守備のスイッチを入れ続けた小林は、前線だけではなくチーム全体で要所を押さえた守りができた手応えを口にする。
「憲剛さんと2人で相手のボランチのところをチェックすること、そして前半に失点はしないこと。点を取りに行く気はありましたが、まずは失点しないことがすごく大事だった。みんなが二度追いしたり、ひとりひとりがスペースを埋めたり、戻ったりができていた。それで前半、シュートゼロに抑えられたのだと思います」
鹿島の攻撃を沈黙させた一方で、川崎は前半だけで8本ものシュートを放っている。ボールを持てば、自分たちの距離感で動かし、テンポの良いパスワークで鹿島陣内に侵入。そしてフィニッシュワークまで持ち込んでいった。
思えば、夏が終わるまでどこかなりを潜めていた川崎らしいパスワークは、今やすっかり復活してきている。
復活した理由はいくつかあるが、1つは、後ろでのビルドアップが安定し始めてきたことだろう。
この試合では、登里享平、山村和也、谷口彰悟、車屋紳太郎というボールを動かせる技術のある4人が並んだ。彼らは相手を見ながらプレッシャーを外す「出して、動く」、そして「運ぶ」という作業を忠実に行い、その最終ラインのサポートに、GK新井章太と守田英正が顔を出し、自信を持って後方からゲームを作っていった。
守田が口にする攻撃の好感触。
川崎のボールの出しどころが多くなることで、鹿島はボールの取り所を絞りにくくなる。良いテンポで配給されれば、前の選手もボールを持った時に、余裕を持って攻撃のデザインを描ける。後ろのビルドアップが安定したことで、攻撃の循環も復活しつつあるのだ。攻守におけるリンクマンを担うボランチの守田は好感触を口にする。

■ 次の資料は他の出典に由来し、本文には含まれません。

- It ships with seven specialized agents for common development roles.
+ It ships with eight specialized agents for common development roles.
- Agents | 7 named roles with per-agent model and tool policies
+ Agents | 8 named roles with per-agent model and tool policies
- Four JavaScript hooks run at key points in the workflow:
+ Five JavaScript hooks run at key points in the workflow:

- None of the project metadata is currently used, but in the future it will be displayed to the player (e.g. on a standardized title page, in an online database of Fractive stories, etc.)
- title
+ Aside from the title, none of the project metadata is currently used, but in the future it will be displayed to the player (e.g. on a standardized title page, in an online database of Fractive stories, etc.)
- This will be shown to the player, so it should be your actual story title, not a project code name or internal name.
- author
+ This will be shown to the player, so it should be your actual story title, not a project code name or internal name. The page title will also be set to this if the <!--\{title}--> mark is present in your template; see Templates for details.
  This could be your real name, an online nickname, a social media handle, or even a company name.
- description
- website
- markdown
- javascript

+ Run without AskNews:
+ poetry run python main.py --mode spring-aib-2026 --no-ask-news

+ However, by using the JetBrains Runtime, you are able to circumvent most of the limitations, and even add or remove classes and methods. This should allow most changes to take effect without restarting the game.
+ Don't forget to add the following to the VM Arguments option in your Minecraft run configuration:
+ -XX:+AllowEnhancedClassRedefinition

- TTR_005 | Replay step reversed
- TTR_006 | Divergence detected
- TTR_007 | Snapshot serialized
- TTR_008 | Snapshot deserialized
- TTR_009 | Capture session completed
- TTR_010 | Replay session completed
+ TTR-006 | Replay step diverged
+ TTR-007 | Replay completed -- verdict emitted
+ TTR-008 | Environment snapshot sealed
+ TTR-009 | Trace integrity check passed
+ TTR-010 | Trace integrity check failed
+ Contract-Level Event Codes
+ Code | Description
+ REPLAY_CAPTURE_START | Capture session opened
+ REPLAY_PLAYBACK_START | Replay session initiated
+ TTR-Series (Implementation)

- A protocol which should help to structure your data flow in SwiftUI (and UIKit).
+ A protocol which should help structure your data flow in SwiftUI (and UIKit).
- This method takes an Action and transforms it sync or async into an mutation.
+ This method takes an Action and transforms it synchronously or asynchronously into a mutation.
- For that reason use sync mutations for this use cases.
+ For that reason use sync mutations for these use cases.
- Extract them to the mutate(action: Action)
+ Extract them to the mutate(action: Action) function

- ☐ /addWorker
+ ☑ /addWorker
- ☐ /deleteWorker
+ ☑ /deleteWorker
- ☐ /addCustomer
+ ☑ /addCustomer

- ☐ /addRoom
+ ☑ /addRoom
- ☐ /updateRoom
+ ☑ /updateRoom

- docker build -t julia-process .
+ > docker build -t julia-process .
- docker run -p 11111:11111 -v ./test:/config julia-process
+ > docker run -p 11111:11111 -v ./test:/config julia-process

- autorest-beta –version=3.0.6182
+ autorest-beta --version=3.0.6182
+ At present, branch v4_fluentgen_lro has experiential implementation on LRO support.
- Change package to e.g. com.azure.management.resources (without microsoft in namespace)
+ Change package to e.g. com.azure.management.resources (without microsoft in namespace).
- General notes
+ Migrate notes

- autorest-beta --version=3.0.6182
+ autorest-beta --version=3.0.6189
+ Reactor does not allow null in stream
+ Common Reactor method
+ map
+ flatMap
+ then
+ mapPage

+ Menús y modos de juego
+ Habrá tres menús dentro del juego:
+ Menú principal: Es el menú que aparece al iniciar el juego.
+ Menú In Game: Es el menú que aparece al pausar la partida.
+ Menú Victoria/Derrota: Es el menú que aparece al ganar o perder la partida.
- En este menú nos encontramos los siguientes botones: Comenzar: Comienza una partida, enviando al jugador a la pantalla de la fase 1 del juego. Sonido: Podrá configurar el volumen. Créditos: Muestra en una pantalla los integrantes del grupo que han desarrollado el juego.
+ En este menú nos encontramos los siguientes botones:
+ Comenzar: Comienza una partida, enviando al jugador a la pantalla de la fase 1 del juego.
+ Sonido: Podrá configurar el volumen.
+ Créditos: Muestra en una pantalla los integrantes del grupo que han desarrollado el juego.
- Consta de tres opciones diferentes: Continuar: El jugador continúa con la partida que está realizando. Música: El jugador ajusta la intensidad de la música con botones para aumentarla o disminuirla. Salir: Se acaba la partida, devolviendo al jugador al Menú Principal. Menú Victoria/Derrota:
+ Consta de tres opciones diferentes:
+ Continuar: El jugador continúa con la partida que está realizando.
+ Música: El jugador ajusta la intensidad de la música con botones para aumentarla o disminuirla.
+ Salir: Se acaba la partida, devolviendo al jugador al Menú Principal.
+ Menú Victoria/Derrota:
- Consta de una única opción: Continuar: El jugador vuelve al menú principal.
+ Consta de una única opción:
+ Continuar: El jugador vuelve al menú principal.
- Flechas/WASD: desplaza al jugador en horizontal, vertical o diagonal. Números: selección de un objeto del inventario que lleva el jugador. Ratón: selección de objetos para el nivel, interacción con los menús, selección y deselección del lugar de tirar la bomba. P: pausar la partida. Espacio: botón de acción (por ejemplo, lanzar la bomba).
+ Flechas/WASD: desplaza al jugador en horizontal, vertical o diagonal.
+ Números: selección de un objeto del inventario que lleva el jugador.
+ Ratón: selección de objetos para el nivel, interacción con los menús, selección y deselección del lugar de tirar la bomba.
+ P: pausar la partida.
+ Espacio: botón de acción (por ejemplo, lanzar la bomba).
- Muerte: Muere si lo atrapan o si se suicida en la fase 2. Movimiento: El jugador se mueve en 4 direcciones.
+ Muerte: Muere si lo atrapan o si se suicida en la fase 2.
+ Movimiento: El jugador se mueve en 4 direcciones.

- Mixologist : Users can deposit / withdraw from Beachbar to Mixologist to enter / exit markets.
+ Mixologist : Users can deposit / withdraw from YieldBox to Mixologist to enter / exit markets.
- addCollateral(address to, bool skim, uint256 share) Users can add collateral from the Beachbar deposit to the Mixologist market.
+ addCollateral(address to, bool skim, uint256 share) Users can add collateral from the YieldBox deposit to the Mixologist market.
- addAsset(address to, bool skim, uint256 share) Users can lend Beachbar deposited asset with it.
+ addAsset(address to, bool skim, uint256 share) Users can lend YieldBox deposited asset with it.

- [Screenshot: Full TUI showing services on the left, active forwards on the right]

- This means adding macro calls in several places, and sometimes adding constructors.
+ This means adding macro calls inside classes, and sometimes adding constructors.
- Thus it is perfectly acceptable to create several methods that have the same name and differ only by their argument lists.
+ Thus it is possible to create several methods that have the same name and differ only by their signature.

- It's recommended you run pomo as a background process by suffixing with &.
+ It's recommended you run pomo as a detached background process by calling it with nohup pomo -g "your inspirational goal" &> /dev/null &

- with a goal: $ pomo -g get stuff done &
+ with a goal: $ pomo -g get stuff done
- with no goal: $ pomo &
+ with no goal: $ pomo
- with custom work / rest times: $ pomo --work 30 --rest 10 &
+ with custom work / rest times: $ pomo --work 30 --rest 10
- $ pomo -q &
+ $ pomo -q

「やっぱり良いときはマイボールで相手を動かしながら、ができる。自分たちが相手を動かして、ボールも動かすということが自然とできている。今はそれができていてすごくいい状態だと思います」
後半途中から大島僚太が入ると、そのテンポはさらに加速した。そうやって川崎らしく、ボールを握りながら、相手を動かしながら、時計の針を進めていった。